For those of you who have read our articles Watch Your Back…at Work and Watch Your Back…at Home and have wondered if we’d draw from that well again, wonder no longer. Welcome to the third installment of our “Watch Your Back” series! We’d say, “final installment,” but who knows what the future will hold? (We’d certainly hate to close the door on any potential Watch Your Back…in Space or Watch Your Back…in the AI Uprising posts.)

Though most of our focus here is on sports, we have some bonus tips geared toward a couple of other popular leisure activities. If your favorite pastime isn’t mentioned, not to worry; there’s still plenty of info you can use to take care of your back however you spend your downtime.


If you’re the kind of person who enjoys running, jumping, and/or propelling some sort of ball toward another human being, good for you! Playing a sport can keep your body in shape and your brain healthy.

Unfortunately, as so many of us know all too well, sports also provide ample opportunity for back injuries. Here are a few tips to protect your back while pursuing your athletic dreams, whether you’re gunning for the Olympics or you just want to put a hurting on that tennis league rival staring daggers at you from across the net.

Brush Up on the Basics

Maintaining good general back health goes a long way toward keeping your spine healthy during the demands of your sport of choice. Good posture, a solid core, plenty of quality sleep, a healthy body weight, and a proper pregame warmup are good “baseline” back care goals for which to strive. They’ll reduce your chances of getting injured and can help to shorten your time away from the game if you do suffer an injury.

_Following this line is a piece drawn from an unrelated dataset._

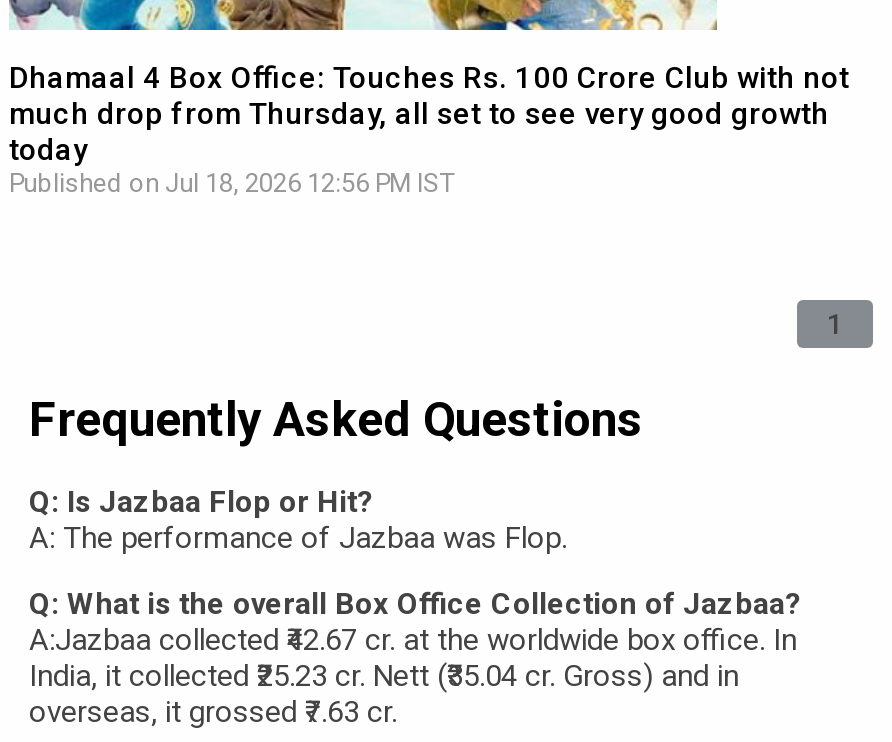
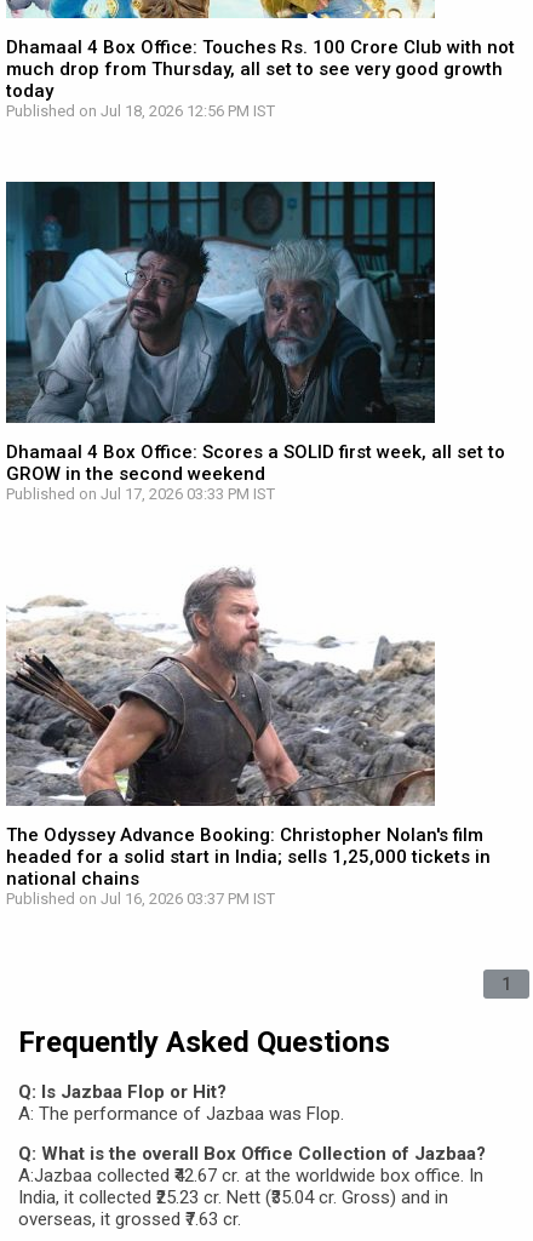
none -> [5,181,505,503] [image] | Dhamaal 4 Box Office: Scores a SOLID first week, all set to | GROW in the second weekend | Published on Jul 17, 2026 03:33 PM IST
none -> [6,568,491,908] [image] | The Odyssey Advance Booking: Christopher Nolan's film | headed for a solid start in India; sells 1,25,000 tickets in | national chains | Published on Jul 16, 2026 03:37 PM IST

Use the Equipment (Correctly)

Wearing the right equipment—and making sure it fits correctly—can help to protect your back, particularly in sports with heavy contact. (For example, some football and hockey protective gear is designed to provide a level of protection for your back.) Very smart people have invested a lot of time and research into developing state-of-the-art pads, helmets, and other protective gear, but it can only work optimally if it’s used optimally.

Take it to the Water

Sure, swimming is its own sport, but it can also pay dividends for athletes who don’t know a breaststroke from a backstroke. Swimming can condition muscles used to support your back,  and it can also serve as cross-training for your primary sport.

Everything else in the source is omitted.